Moduli
Ilum is built around a small set of always-on platform services and a curated catalogue of optional modules. Each module is a Helm sub-chart that adds a capability to the platform: an additional execution engine (Trino, Flink), an additional catalog (Nessie, Unity Catalog), a notebook environment (JupyterHub, Zeppelin), an orchestrator (Airflow, Kestra, Mage, n8n, NiFi), a BI tool (Superset, Streamlit), an AI/ML stack (MLflow, LangFuse), or an observability component (Kube Prometheus stack, Loki, Promtail).
Modules can be turned on at install time through the umbrella Helm chart, or managed at runtime through the in-product Modules registry, which is backed by the dedicated ilum-api microservice.
Le ilum-api microservice
ilum-api is the module-management microservice that drives module install, upgrade, and disable operations at runtime. It is a peer service to ilum-core (the main platform REST API) and ilum-ui (the web frontend), and ships as the helm_api sub-chart inside the umbrella Helm chart.
Key characteristics:
- Stateless: Holds no in-memory state. Tolerates pod restarts and scales horizontally.
- Cluster-scoped RBAC: Required for cross-namespace Helm operations.
- Long termination grace period: Lets in-flight Helm operations complete before pod shutdown (default 600 seconds).
- Health endpoint:
/api/v1/health.
When an operator toggles a module from the in-product Modules registry, ilum-api translates the action into the corresponding Helm install, upgrade, or disable operation against the cluster.
Roadmap: MCP and open APIs
Future releases will extend ilum-apicon Model Context Protocol (MCP) capabilities and open APIs so that external systems and AI agents can drive module operations programmatically.
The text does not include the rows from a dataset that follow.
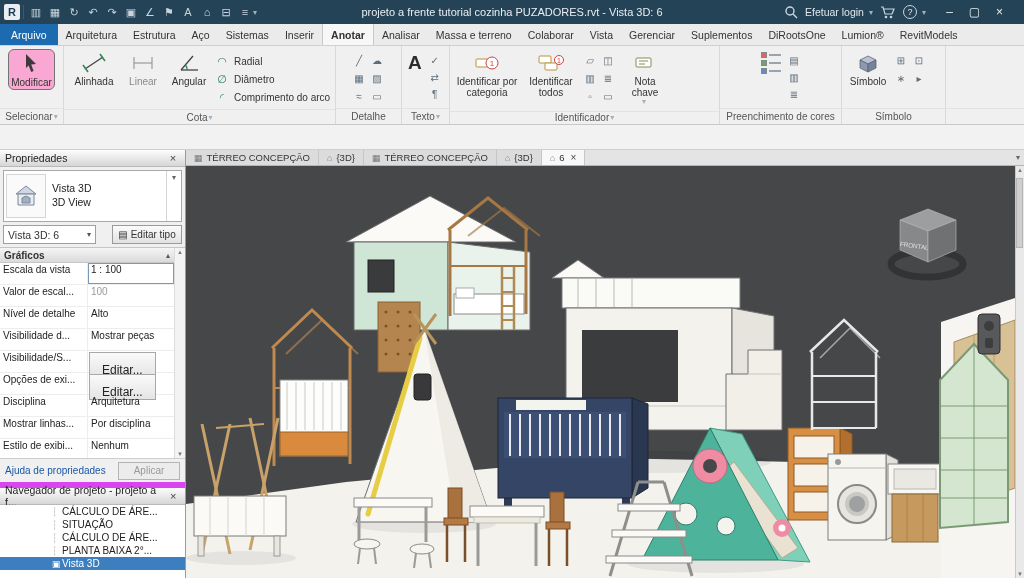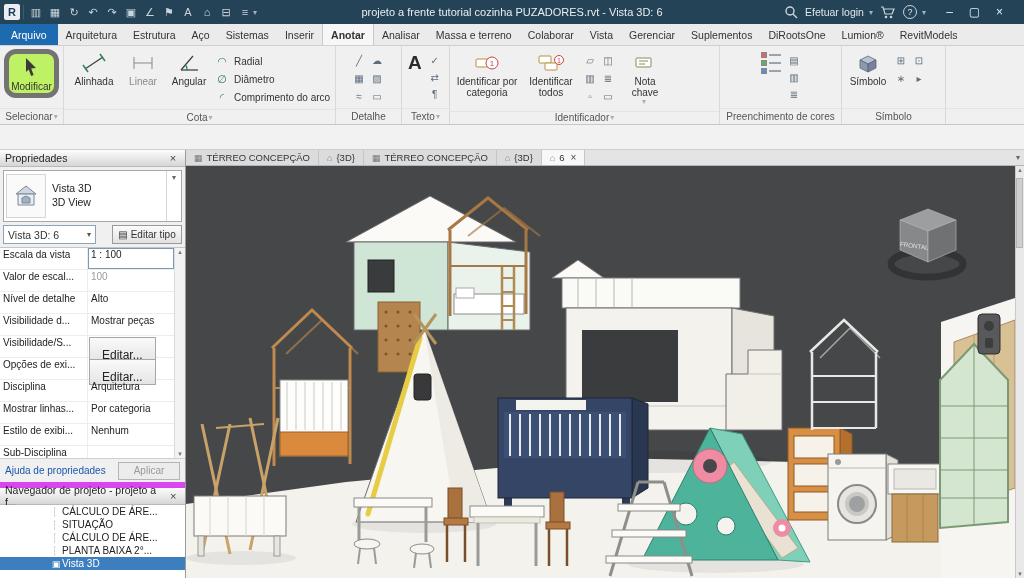"Modificar" .modify-sel { background: #bef264 -> #f9a8d4; border: 5px solid #737373 -> 1px solid #737373; border-radius: 12px -> 6px }
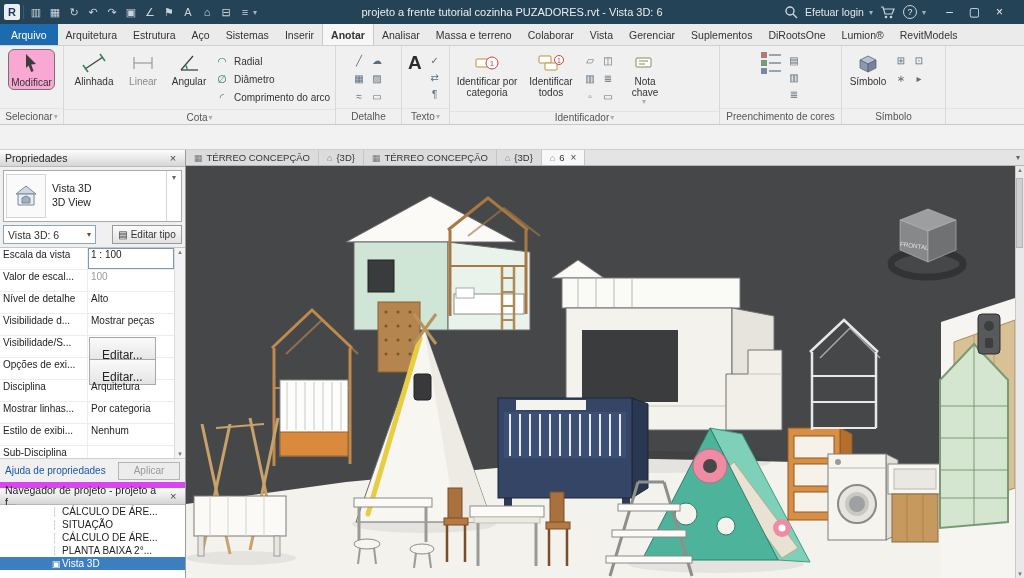"Gráficos" div.sec-header { html: none -> <div> <span>Gráficos</span> <span>▴</span> </div> }
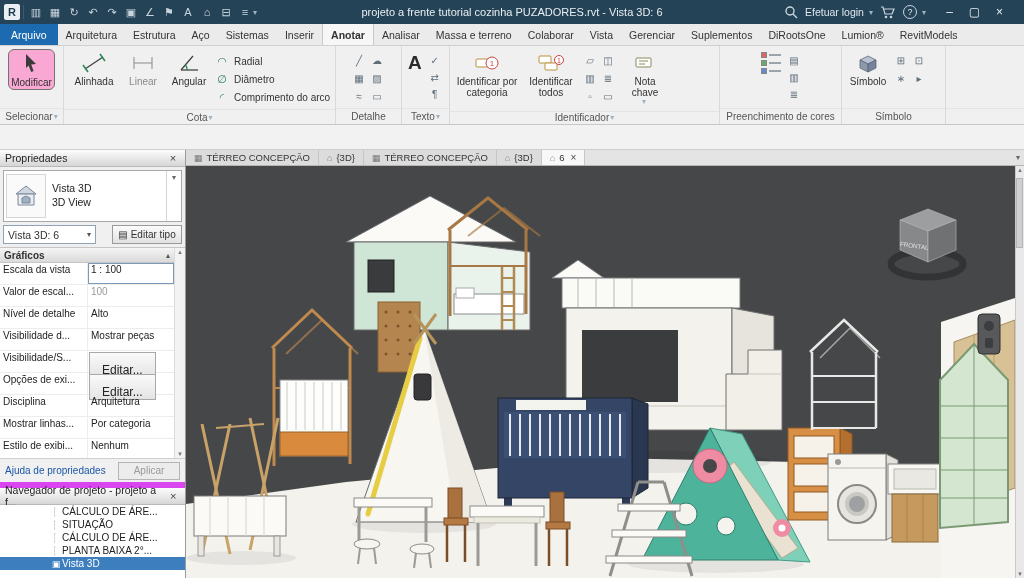"Por categoria" span.pval-text { text: categoria -> disciplina }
This positions ilum-api as the platform-wide extensibility surface for Ilum, beyond its current module-management role.
The Modules registry
The frontend Modules registry catalogues every module Ilum can install, organised by category:
- Engines: Spark, DuckDB, Trino, Flink.
- Cataloghi : Hive Metastore, Project Nessie, Unity Catalog, DuckLake.
- Immagazzinamento : MinIO, S3, GCS, Azure Blob, HDFS.
- Notebook : Jupyter, JupyterHub (Enterprise), Apache Zeppelin.
- Orchestrazione : Apache Airflow, Kestra, Mage, n8n, Apache NiFi.
- BI and visualization: Apache Superset, Streamlit.
- AI and ML: MLflow, LangFuse, AI Data Analyst.
- Governance: Marquez (lineage), Unity Catalog.
- Osservabilità : Kube Prometheus stack, Grafana, Loki, Promtail, Graphite exporter.
- Security and identity: Ory Hydra (Ilum as IdP), OpenLDAP.
Each entry is gated by a permission key (for example AIRFLOW_READ ) and surfaces in the navigation only for users with the corresponding role.
Module lifecycle
The lifecycle of an optional module is:
- Discovery: An operator opens the Modules view in the Ilum UI.
- Enablement: The operator toggles a module on.
ilum-apiissues a Helm install or upgrade against the cluster, applying defaults and any operator overrides. - Provisioning: Kubernetes schedules the module's pods, and dependent resources (PVCs, services, ingresses) are created.
- Exposure: When the module is healthy, the frontend exposes it in the navigation, behind the relevant permission.
- Upgrade: As new Ilum releases ship updated module versions, operators trigger upgrades through the same UI flow.
ilum-apiruns the correspondingAggiornamento dell'elmo. - Disable: Toggling a module off triggers a
helm uninstall. Persistent state (Postgres tables, MinIO buckets, attached volumes) is retained unless explicitly cleaned up.
For operators who prefer GitOps, every module is also configurable directly through the umbrella Helm chart values (refer to All-in-One configuration).
Module configuration
Module-specific configuration lives in the umbrella Helm chart. For example, to enable Trino with a custom catalog at install time:
Trino :
Abilitato : vero
Cataloghi :
ilum-delta : |
connector.name=delta_lake
hive.metastore.uri=thrift://ilum-hive-metastore:9083
For per-module reference, refer to:
Why modules
The modules architecture exists to keep deployments small and focused. A development cluster can run with ilum-core , ilum-ui , ilum-api, Spark, DuckDB, MinIO, and PostgreSQL in under 12 GB of memory. A full enterprise deployment can layer on Trino, Nessie, Unity Catalog, Airflow, Superset, MLflow, LangFuse, and the kube-prometheus-stack, and grow each component independently.
ilum-api makes this modularity dynamic: optional capabilities can be added or removed without redeploying the platform.